The class phaeophyceae includes species such as Kelps (Laminaria, Macrocystis) Fucus ,Ascophyllum and Sargassum.

Alginic Acid or Alginate is a colloidal substance that is used for emulsifying, thickening, stabilizing, suspending, film-forming and gel-forming as necessary. Almost half of the alginate that is produced is utilized for making dairy products and ice-creams and the rest of it is used in various other products such as paint, rubber and also shaving creams. In textile manufacturing alginates are utilized to thicken dye pastes that are reactive to fibres and it promotes the sharpness in printed lines that conserves dyes. Dentists utilize alaginates to generate dental impressions of the teeth.

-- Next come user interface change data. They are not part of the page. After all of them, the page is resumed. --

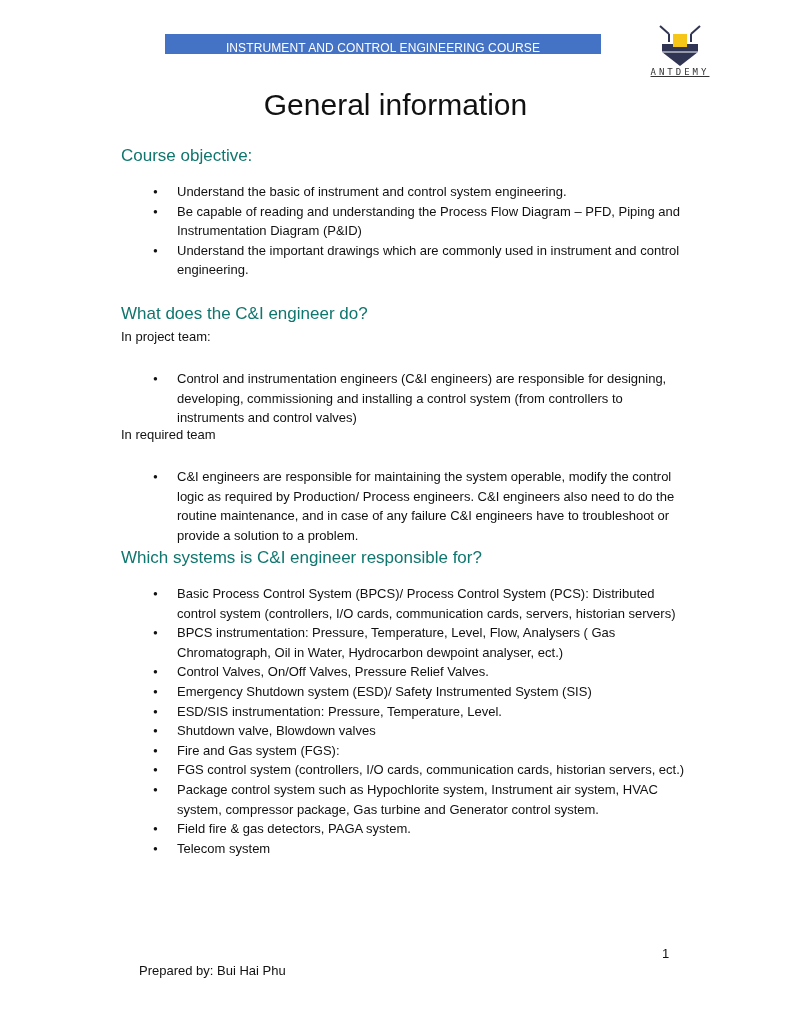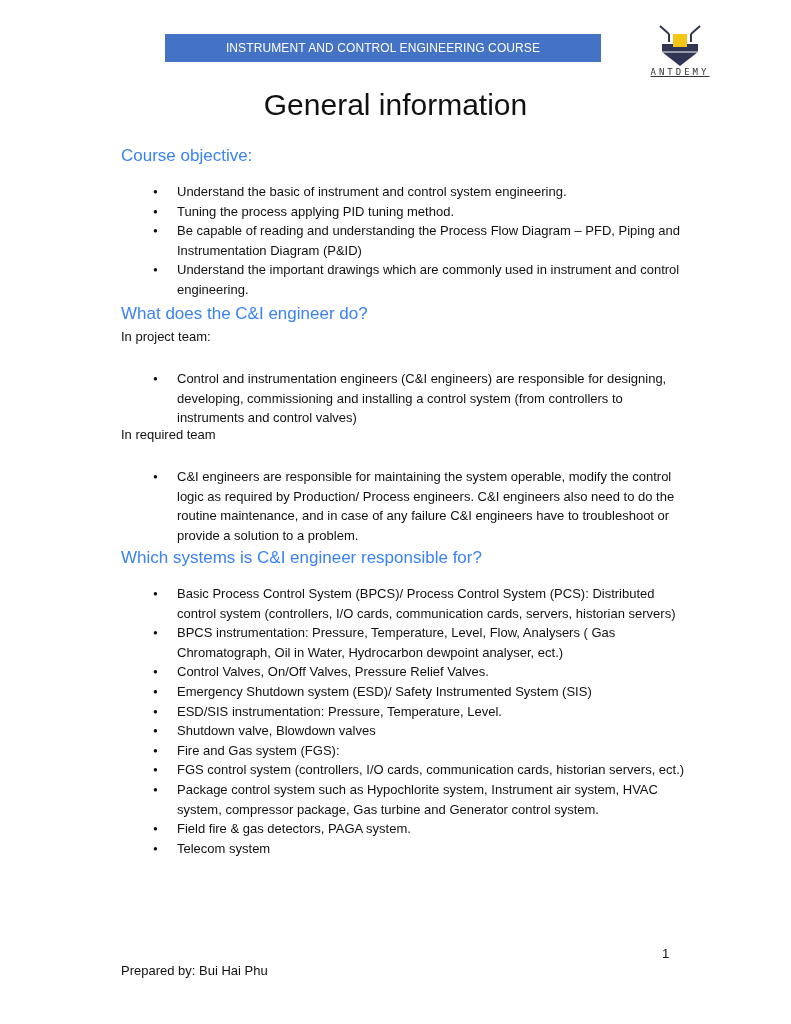"INSTRUMENT AND CONTROL ENGINEERING" .banner { height: 28px -> 20px }
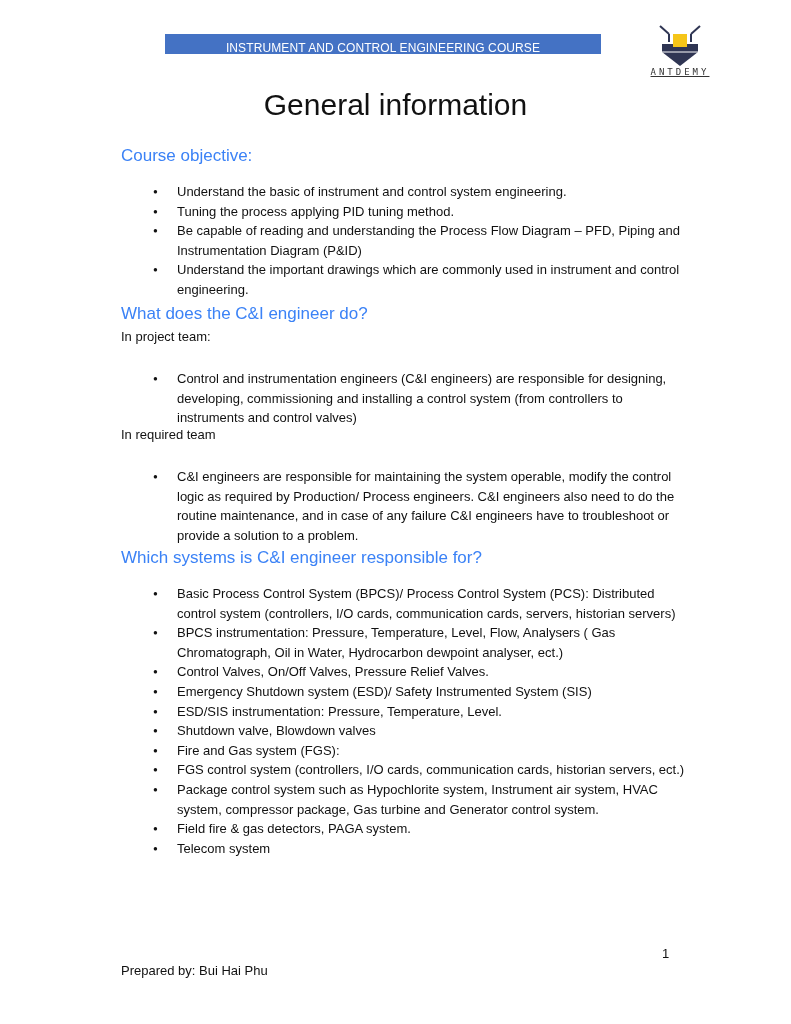"Course objective:" .h2 { color: #3b82f6 -> #0f766e }
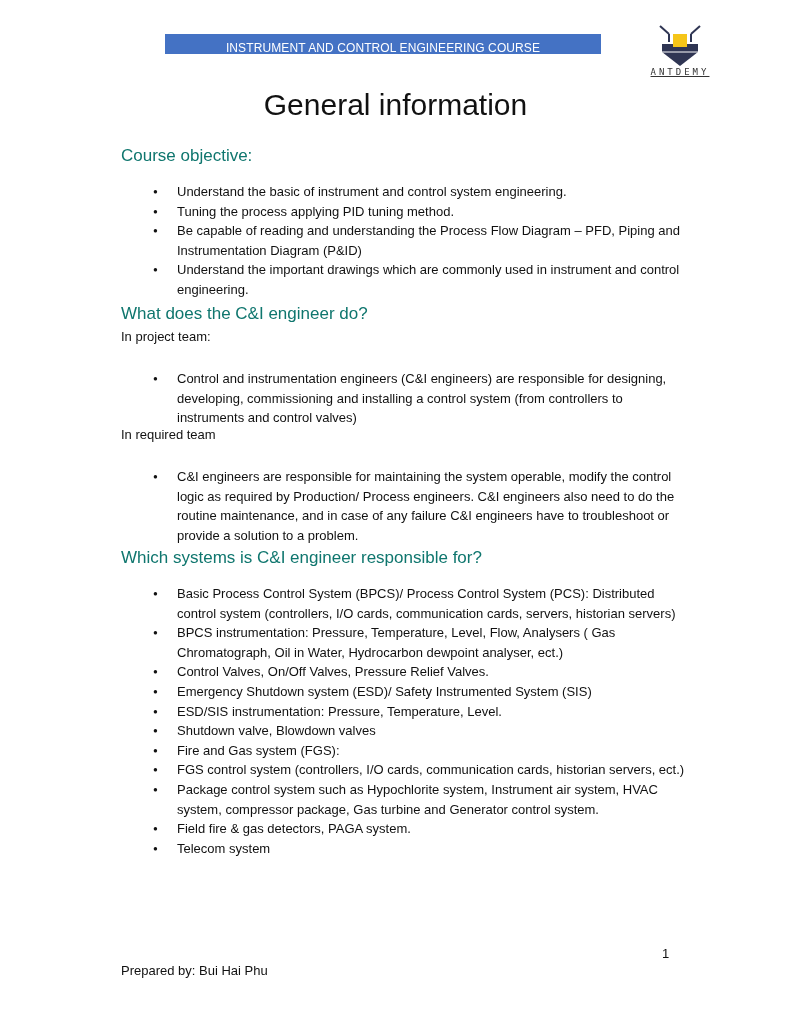"Tuning the process applying PID" li { html: <li>Tuning the process applying PID tuning method.</li> -> none }
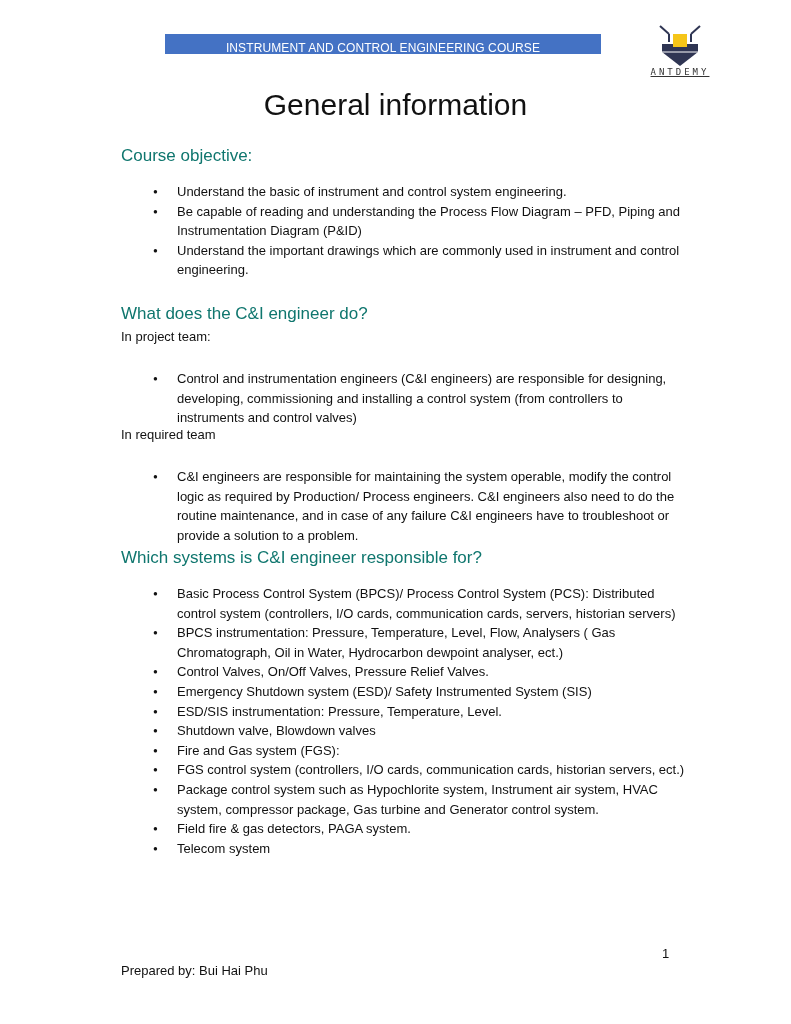"Prepared by: Bui Hai Phu" .footer { left: 121px -> 139px }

Diatoms (Bacillariophyceae)
Diatoms are unicellular microscopic algae that belong to the class Bacillariophyceae that are found in both marine and freshwater environments. Diatomite is a derivative of diatoms that is commercially important. The porous feature of the diatomaceous earth (diatomite) promotes industries to exploit this nature and utilize it as an absorbent for, noxious materials, gases, soluble fertilising agents, pasteboard, sealing wax, rubber erasers and so on. The properties of diatomite make it suitable for industrial filters. Heavier industries utilize it for stabilization and filtration of chemicals, including liquid acids and other liquid wastes. It is also utilized as filter in pharmaceuticals, serums and in various other biotechnology applications. Diatomite is also utilized in a diversity of food production applications which includes Refining sugar and sweeteners, Clarification and filtration of beer and wines, filtering fruit juices, oils and syrups. The various other significant application of diatomite can be found in area of structural materials such as sound proofing material, fire and heat resistant products, polishing substances such as Tripoli Powder, in drain pipes, porcelain materials, tiles, artificial stones and non conducting materials. The diatomite also finds its application in cosmetic products such as soap, sozodont tooth powder, toothpastes and deodorants.